- EXERCISE DETAILS: The word "Auction" appears in some lines of the listing below; report how many such lines there are, and nothing else.

[EXERCISE DATA]

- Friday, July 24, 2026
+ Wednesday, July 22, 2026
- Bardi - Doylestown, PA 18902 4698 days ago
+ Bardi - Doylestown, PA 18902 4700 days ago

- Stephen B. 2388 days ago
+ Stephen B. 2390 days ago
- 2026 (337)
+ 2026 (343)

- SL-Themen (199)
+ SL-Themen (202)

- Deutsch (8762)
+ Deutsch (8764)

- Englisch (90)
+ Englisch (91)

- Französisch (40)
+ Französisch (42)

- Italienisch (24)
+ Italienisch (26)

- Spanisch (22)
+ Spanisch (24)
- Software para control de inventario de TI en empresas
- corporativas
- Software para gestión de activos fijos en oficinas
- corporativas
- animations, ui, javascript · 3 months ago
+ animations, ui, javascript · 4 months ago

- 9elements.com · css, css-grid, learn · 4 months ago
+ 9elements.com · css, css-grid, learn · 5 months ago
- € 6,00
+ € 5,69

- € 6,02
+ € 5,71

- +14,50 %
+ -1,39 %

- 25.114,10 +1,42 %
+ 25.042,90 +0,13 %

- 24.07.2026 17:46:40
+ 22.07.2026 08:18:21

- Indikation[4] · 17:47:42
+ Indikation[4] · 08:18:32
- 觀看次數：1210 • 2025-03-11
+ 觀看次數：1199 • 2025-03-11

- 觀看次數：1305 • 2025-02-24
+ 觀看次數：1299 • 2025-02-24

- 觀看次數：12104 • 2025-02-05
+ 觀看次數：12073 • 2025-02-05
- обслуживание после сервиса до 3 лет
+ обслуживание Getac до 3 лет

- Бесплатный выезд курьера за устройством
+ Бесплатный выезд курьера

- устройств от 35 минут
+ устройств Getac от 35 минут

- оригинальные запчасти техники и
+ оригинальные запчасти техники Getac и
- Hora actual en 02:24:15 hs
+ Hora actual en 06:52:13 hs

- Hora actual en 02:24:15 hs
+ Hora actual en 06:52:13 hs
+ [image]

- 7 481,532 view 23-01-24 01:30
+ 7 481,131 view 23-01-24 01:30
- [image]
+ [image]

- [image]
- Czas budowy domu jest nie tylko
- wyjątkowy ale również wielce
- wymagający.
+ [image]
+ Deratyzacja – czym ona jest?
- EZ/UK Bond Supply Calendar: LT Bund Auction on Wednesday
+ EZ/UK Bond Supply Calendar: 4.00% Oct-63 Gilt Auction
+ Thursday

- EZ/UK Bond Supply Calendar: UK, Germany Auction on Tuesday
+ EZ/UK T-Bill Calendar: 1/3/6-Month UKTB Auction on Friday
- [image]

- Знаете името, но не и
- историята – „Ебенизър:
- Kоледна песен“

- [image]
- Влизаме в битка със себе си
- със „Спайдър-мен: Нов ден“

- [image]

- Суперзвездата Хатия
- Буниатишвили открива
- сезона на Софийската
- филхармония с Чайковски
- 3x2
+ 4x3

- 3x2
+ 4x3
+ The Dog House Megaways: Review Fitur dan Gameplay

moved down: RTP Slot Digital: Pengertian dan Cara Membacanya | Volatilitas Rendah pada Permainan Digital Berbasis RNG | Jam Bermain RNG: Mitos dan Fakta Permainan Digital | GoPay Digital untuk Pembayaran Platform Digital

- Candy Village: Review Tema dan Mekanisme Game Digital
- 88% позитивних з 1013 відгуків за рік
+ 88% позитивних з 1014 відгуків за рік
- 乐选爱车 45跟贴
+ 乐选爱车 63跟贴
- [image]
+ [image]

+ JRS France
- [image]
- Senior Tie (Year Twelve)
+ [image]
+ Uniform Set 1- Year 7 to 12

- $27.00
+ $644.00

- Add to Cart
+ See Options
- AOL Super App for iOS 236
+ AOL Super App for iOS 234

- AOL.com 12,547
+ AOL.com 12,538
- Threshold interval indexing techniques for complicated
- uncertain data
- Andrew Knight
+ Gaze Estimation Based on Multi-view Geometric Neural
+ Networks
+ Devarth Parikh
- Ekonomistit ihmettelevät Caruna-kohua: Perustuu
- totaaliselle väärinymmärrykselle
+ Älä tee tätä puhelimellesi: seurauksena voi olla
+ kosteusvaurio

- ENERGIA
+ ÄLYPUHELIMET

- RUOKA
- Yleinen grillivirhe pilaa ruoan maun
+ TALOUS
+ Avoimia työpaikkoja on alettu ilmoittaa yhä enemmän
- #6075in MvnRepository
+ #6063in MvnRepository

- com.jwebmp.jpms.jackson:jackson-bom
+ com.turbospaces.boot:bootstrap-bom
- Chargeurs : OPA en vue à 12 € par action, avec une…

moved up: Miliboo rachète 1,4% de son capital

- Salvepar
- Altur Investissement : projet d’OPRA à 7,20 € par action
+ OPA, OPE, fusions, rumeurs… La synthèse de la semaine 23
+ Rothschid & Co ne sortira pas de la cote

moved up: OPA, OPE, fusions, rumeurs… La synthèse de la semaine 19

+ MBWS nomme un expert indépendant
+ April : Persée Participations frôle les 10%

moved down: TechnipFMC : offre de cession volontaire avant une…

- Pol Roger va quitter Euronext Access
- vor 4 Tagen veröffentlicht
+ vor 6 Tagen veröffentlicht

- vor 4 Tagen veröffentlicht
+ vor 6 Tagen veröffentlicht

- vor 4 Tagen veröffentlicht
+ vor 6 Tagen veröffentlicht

[/EXERCISE DATA]

- OUTPUT FOR THIS TASK: 4